_Exercise requirements_
The whole of the data, every line, should come back exactly the same.

_Recorded information_
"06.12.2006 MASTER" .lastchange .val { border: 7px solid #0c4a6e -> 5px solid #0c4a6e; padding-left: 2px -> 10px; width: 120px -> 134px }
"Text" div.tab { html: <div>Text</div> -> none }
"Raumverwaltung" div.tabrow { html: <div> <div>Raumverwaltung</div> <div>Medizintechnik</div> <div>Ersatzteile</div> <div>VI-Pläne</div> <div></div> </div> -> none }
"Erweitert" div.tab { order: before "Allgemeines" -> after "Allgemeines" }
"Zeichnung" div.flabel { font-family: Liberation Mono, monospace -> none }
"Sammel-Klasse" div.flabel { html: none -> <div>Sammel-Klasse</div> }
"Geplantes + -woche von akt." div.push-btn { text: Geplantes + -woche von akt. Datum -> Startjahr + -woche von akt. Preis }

_Output of the task_
"06.12.2006 MASTER" .lastchange .val { border: 7px solid #0c4a6e -> 5px solid #0c4a6e; padding-left: 2px -> 10px; width: 120px -> 134px }
"Text" div.tab { html: <div>Text</div> -> none }
"Raumverwaltung" div.tabrow { html: <div> <div>Raumverwaltung</div> <div>Medizintechnik</div> <div>Ersatzteile</div> <div>VI-Pläne</div> <div></div> </div> -> none }
"Erweitert" div.tab { order: before "Allgemeines" -> after "Allgemeines" }
"Zeichnung" div.flabel { font-family: Liberation Mono, monospace -> none }
"Sammel-Klasse" div.flabel { html: none -> <div>Sammel-Klasse</div> }
"Geplantes + -woche von akt." div.push-btn { text: Geplantes + -woche von akt. Datum -> Startjahr + -woche von akt. Preis }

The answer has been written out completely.